En effet, le secret de l'instruction ne s'applique qu'aux personnes qui
concourent à l'instruction et non au mis en cause dans une procédure pénale. Par
conséquent, l'élu local ou l'agent mis en examen visé par l'article cité
ci-dessus peut avertir sa commune des charges pesant contre lui sans pour autant
violer les dispositions du code de procédure pénale. En revanche, l'appréciation
par la collectivité du caractère détachable de la faute au moment où elle
accorde sa protection est complexe dans la mesure ou pendant la période
d'instruction et avant jugement la commune ne dispose pas des éléments lui
permettant de se prononcer sur la question. Cette difficulté, conjuguée au souci
de garantir la présomption d'innocence, est mise en avant par les
administrations lorsqu'il s'agit d'appliquer l'article 11 de la loi
n° 83-634 du 13 juillet 1983. C'est pourquoi, comme le suggère
l'honorable parlementaire, la collectivité locale devrait accorder
systématiquement sa protection à l'élu ou à l'agent mis en cause à condition que
les faits qui lui sont reprochés aient été commis dans le cadre de ses fonctions
ou à l'occasion de l'exercice de ses fonctions. Ainsi, s'agissant de la mise en
couvre de la protection fonctionnelle des agents de l'Etat organisée par la loi
du 16 décembre 1996 les refus opposés par les administrations sont
rares et sont relatifs à des fautes commises en dehors du service ou dépourvues
de tout lien avec le service. La protection devrait prendre fin après la
décision du juge pénal qui reconnaîtrait le caractère personnel et détachable de
la faute, la collectivité locale pouvant alors se retourner contre le condamné
pour exiger le remboursement des sommes indûment engagées pour sa défense.
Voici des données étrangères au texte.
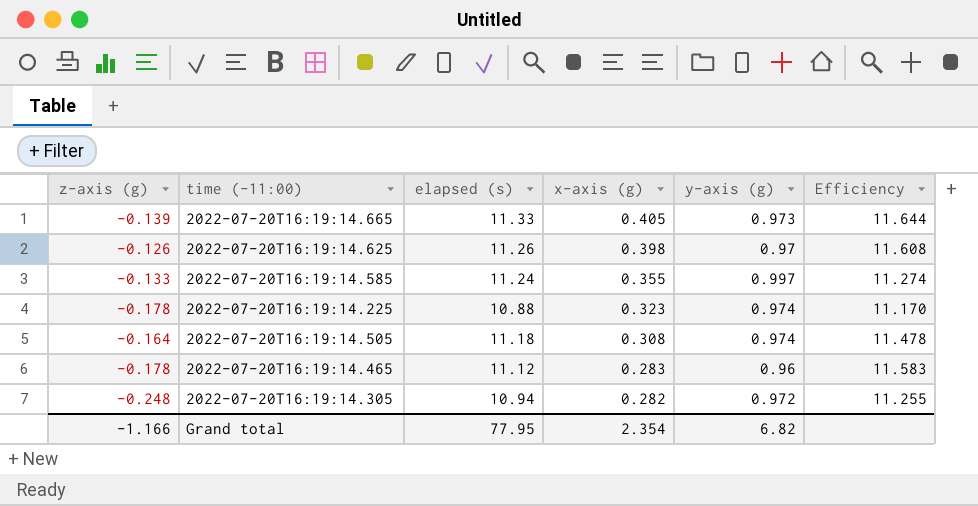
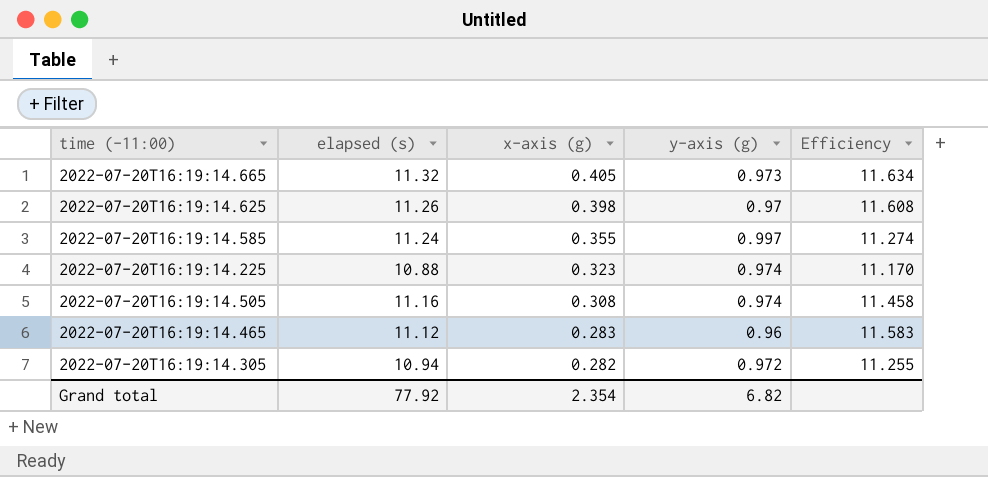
column z-axis (g) | position: 1 -> none
2022-07-20T16:19:14.665 | elapsed (s): 11.33 -> 11.32
2022-07-20T16:19:14.665 | Efficiency: 11.644 -> 11.634
2022-07-20T16:19:14.505 | elapsed (s): 11.18 -> 11.16
2022-07-20T16:19:14.505 | Efficiency: 11.478 -> 11.458
Grand total | elapsed (s): 77.95 -> 77.92

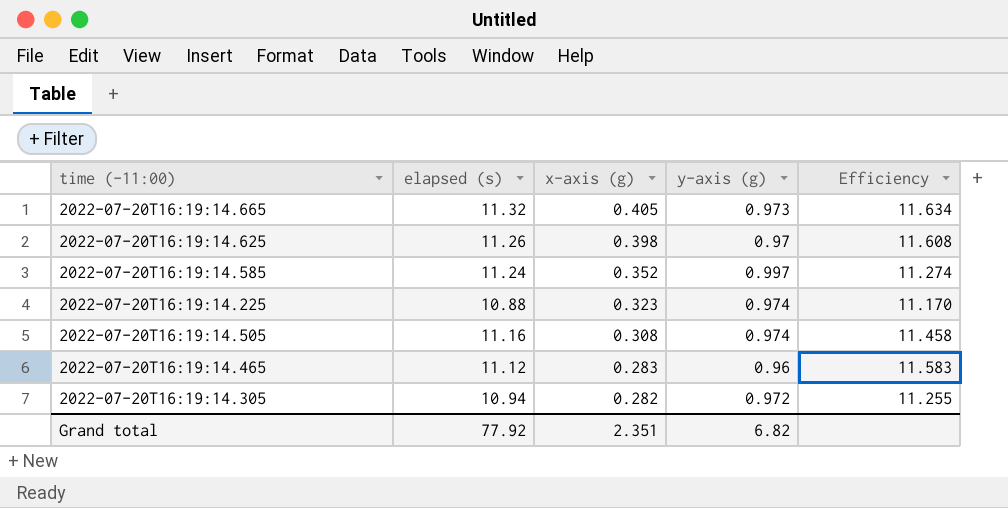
2022-07-20T16:19:14.585 | x-axis (g): 0.355 -> 0.352
Grand total | x-axis (g): 2.354 -> 2.351

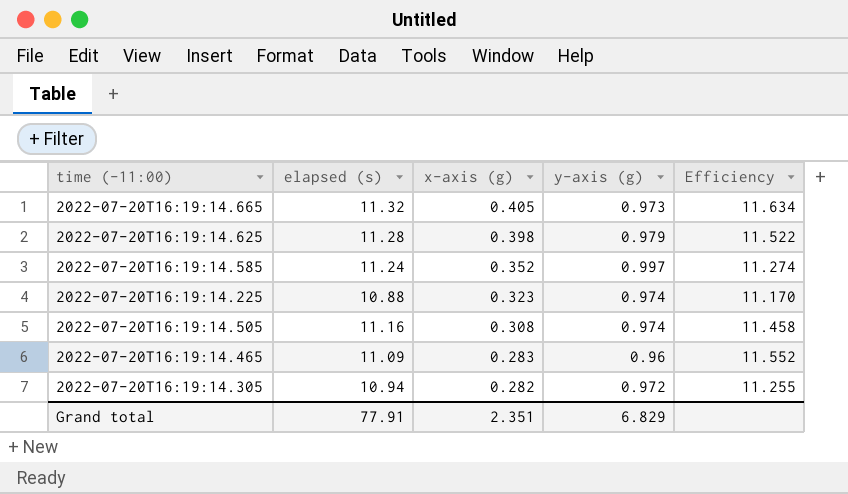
2022-07-20T16:19:14.625 | elapsed (s): 11.26 -> 11.28
2022-07-20T16:19:14.625 | y-axis (g): 0.97 -> 0.979
2022-07-20T16:19:14.625 | Efficiency: 11.608 -> 11.522
2022-07-20T16:19:14.465 | elapsed (s): 11.12 -> 11.09
2022-07-20T16:19:14.465 | Efficiency: 11.583 -> 11.552
Grand total | elapsed (s): 77.92 -> 77.91
Grand total | y-axis (g): 6.82 -> 6.829

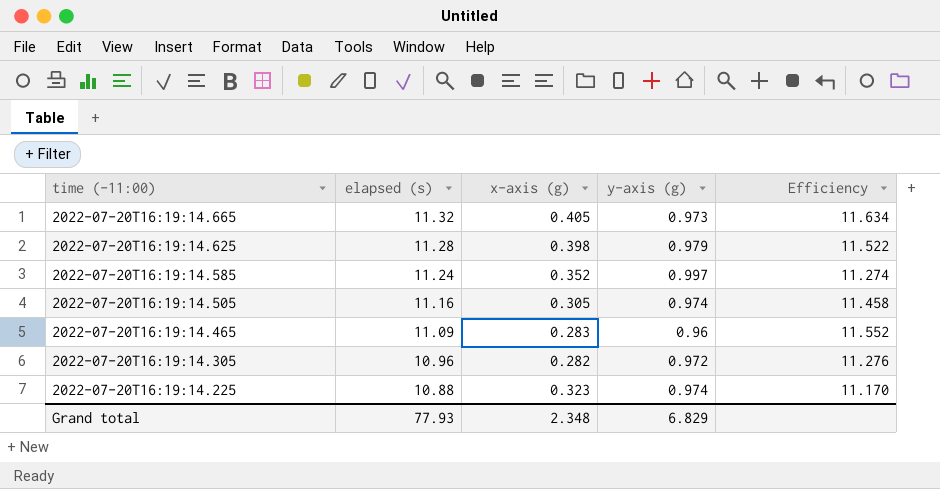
row order: x-axis (g) descending -> time (-11:00) descending
2022-07-20T16:19:14.505 | x-axis (g): 0.308 -> 0.305
2022-07-20T16:19:14.305 | elapsed (s): 10.94 -> 10.96
2022-07-20T16:19:14.305 | Efficiency: 11.255 -> 11.276
Grand total | elapsed (s): 77.91 -> 77.93
Grand total | x-axis (g): 2.351 -> 2.348

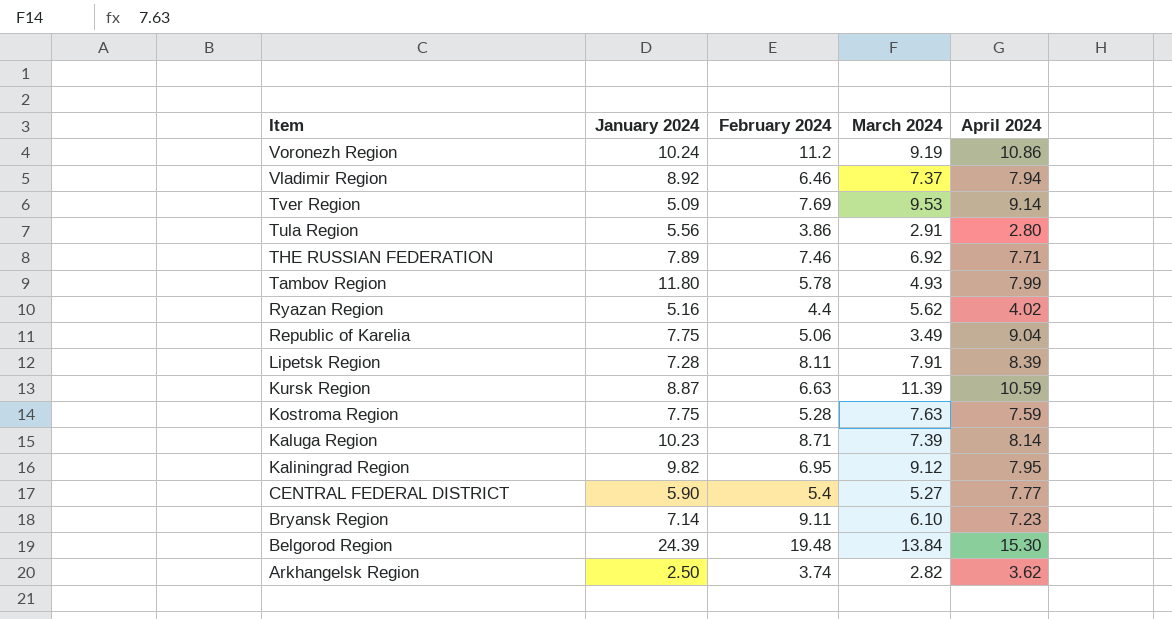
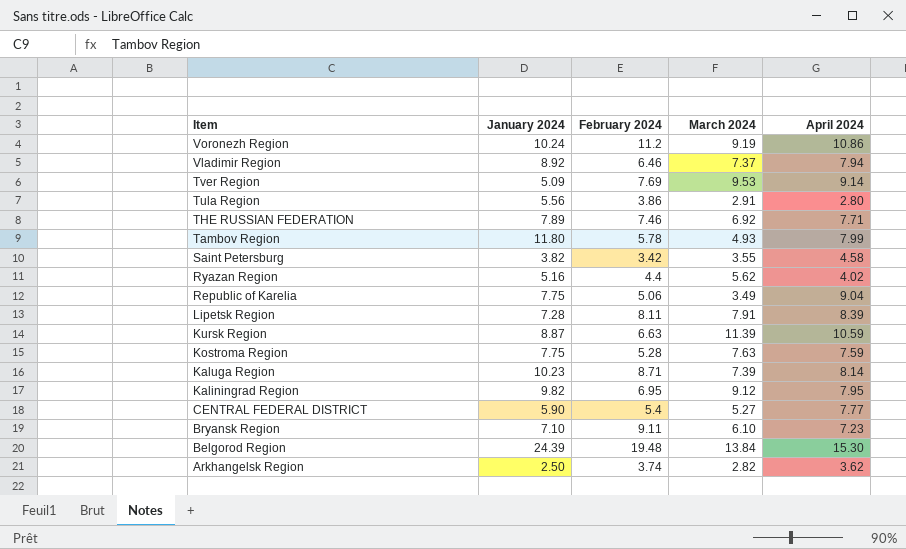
row Saint Petersburg: none -> 3.82 | 3.42 | 3.55 | 4.58
Bryansk Region | January 2024: 7.14 -> 7.10

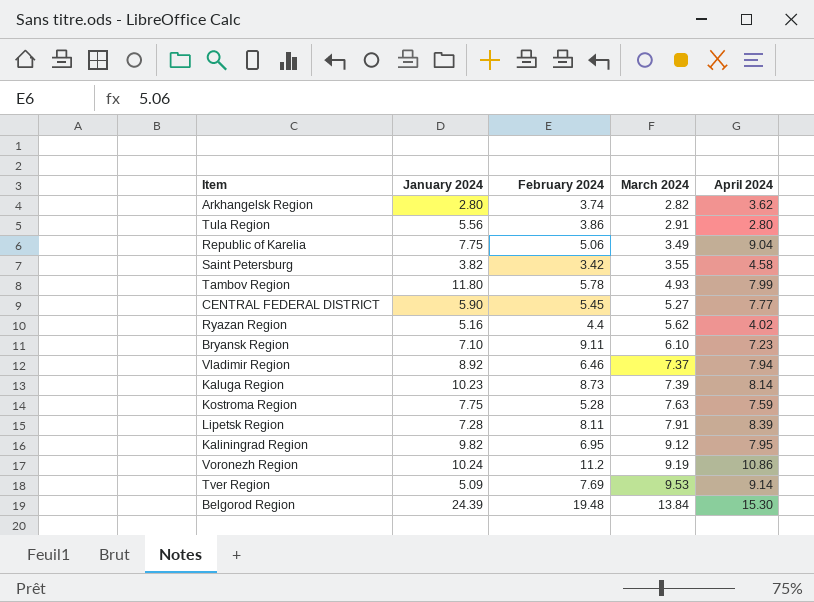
row order: Item descending -> March 2024 ascending
row THE RUSSIAN FEDERATION: 7.89 | 7.46 | 6.92 | 7.71 -> none
row Kursk Region: 8.87 | 6.63 | 11.39 | 10.59 -> none
Arkhangelsk Region | January 2024: 2.50 -> 2.80
CENTRAL FEDERAL DISTRICT | February 2024: 5.4 -> 5.45
Kaluga Region | February 2024: 8.71 -> 8.73

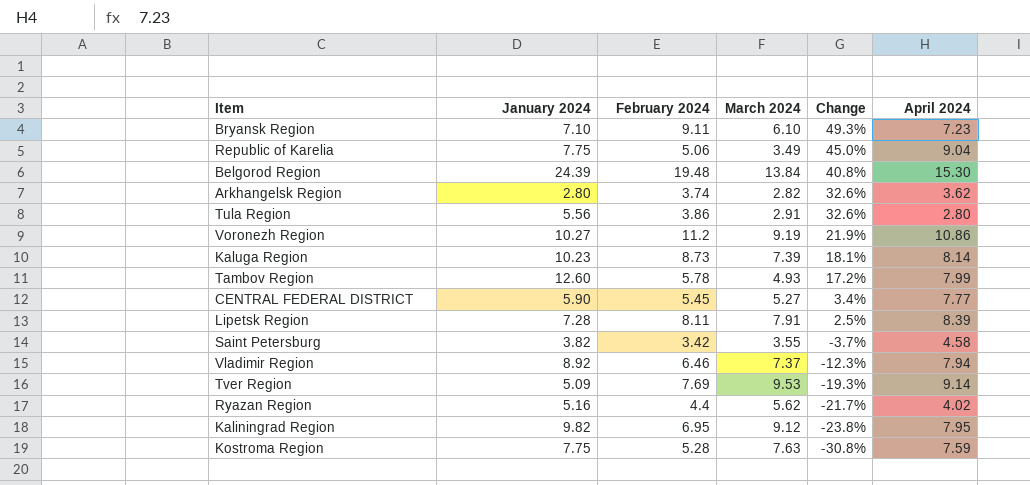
row order: March 2024 ascending -> Change descending
column Change | formula: none -> ([February 2024] - [March 2024]) / [March 2024]
Voronezh Region | January 2024: 10.24 -> 10.27
Tambov Region | January 2024: 11.80 -> 12.60

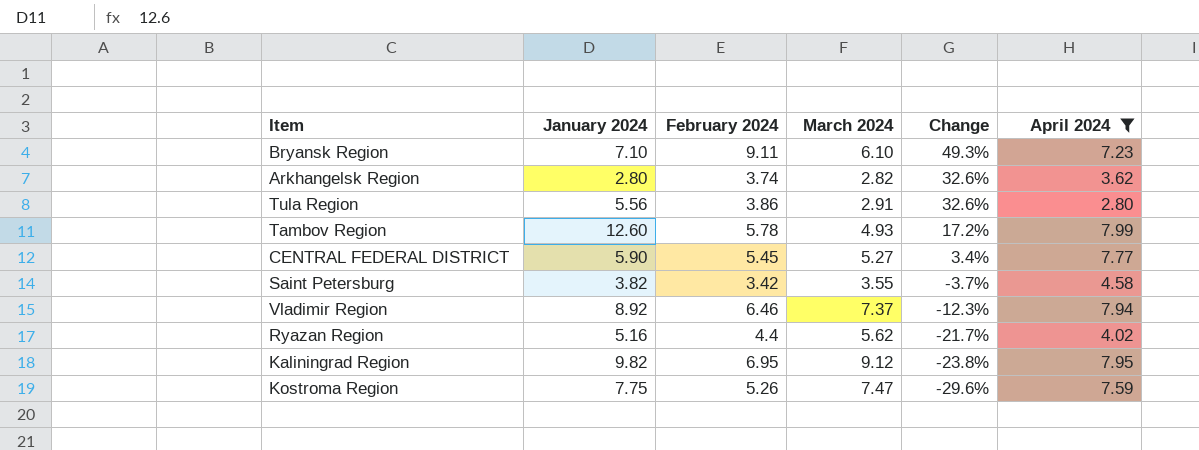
filter: none -> April 2024 <= 7.99
Kostroma Region | February 2024: 5.28 -> 5.26
Kostroma Region | March 2024: 7.63 -> 7.47
Kostroma Region | Change: -30.8% -> -29.6%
Toutefois, le résultat de l'enquête menée en novembre 1999 sur la
responsabilité pénale des agents de l'Etat montre que les actions récursoires
sont assez rarement engagées. Elles sont systématiquement initiées, après
jugement, par le ministère de l'éducation nationale pour des délits à caractère
sexuel et pour des faits contraires à la probité tandis que d'autres ministères
comme le ministère de l'intérieur et de l'équipement mettent en oeuvre de telles
actions en cas d'infractions graves commises à l'occasion de la conduite d'un
véhicule administratif ou de violences illégitimes. Ainsi, ces solutions
concourent à la mise en oeuvre d'un dispositif très protecteur pour les élus et
les agents des collectivités qui devraient se sentir confortés dans leur droit à
protection.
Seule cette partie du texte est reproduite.